From 2004 to 2006 I had a job finding, researching, writing/editing technology news stories about state and local governments for www.govtech.com. I would post at least 3 news stories a day. We also made up HTML newsletters of our stories every week and sent them to our readers. We were having some difficulties with our newsletter maker and since I had been learning PHP, MySQL, HTML, Javascript and CSS I thought I would make some utilities to make our lives easier and faster.
It wasn't my job to do any programming so I did it off work hours at first. I wrote a screen scrapper in PHP that pulled our new news off our website and formatted them into an HTML email newsletter. I started using it and I showed it to my boss who liked it and started using it too. This was the start of my professional programming career.
We had another problem. Everyday we spent hours looking through many websites looking for technology news. Same thing every day. This was the same time I had a growing interest in Web programming. In my spare time I was often reading something about programming. I came across an article called Why Python? by Eric Raymond. I loved the article and it got me really interested in Python. So I bought a book on Python and learned it like crazy.
Now back to my problem at work. So much time looking through the same websites over and over. I decided to write a Web crawler to find the news for us. I decided to write the Web crawler in Python! So I started working on this. I made the Web crawler/spider search the most common webpages and websites that we would look through. At first it would search about 25 websites, then 50 then maybe 75 or 100. It would search for technology related content. I showed it to my boss and he liked it. He said that I could spend part of my working hours developing this and I did. I kept tweaking and tweaking and developing it, making it better and better. We called this piece of software the Govbot.
The Govbot found news through a set of regular expressions that I wrote that would analyse the content: basically a complicated keyword search process. But different websites were built differently and I found that while the Govbot would do well searching some websites it would do poorly searching others. So I built a plugin system into the Govbot that made it easy to add code for searching specific websites. That way I could easily customize the Govbot for websites that we wanted to search but that were difficult because of the way they were built. The Govbot showed two categories of results: just new stuff it found and content that was likely to be news of interest to us. My boss continued to use the Govbot for 3 1/2 years after I left my job there.
During my time at govtech I installed and customized a WordPress blog for myself and another blog using Serendipity. I also created a directory of government blogs and a public web-based RSS reader for those blogs.

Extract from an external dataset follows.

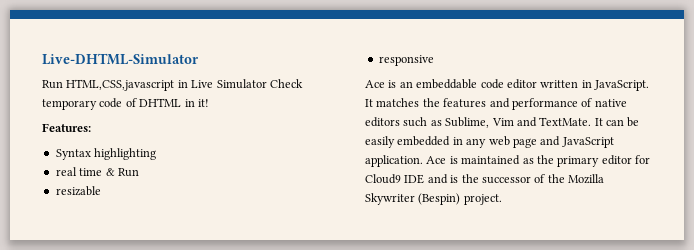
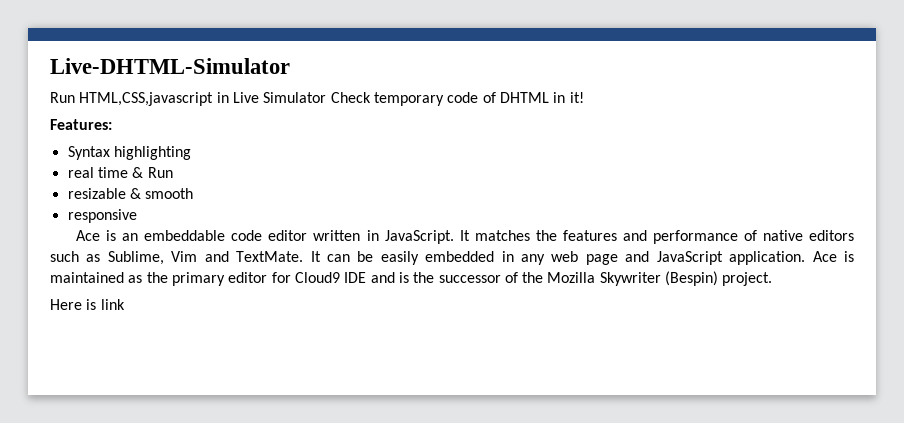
(101, 191) none -> [129,188,194,199] & smooth
(502, 199) none -> [50,299,125,310] // Here is link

In 2006 I got a job as a graphics designer in Los Angeles. I mostly designed posters, post cards and emails. I also helped layout a magazine. I used InDesign and Photoshop. While I had this job I found that I missed programming. I found that I would actually prefer using a graphics library to program graphics directly rather than using an authoring tool like Photoshop or InDesign. But I ended up doing some programming anyway. I wrote a plugin in Javascript for InDesign. It would take a list of addresses and a design of a post card and automatically create the post card for each address. This made it much faster to print post cards for each address. I also created a database of contacts using Gadfly, a SQL database system written in Python.
I found out that I am really a programmer, not a graphics designer. But of course I will use GIMP or Inkscape from time to time when I need graphics.
Did I tell you that at this point I had done most of my programming on Linux and that I love Linux? It's true.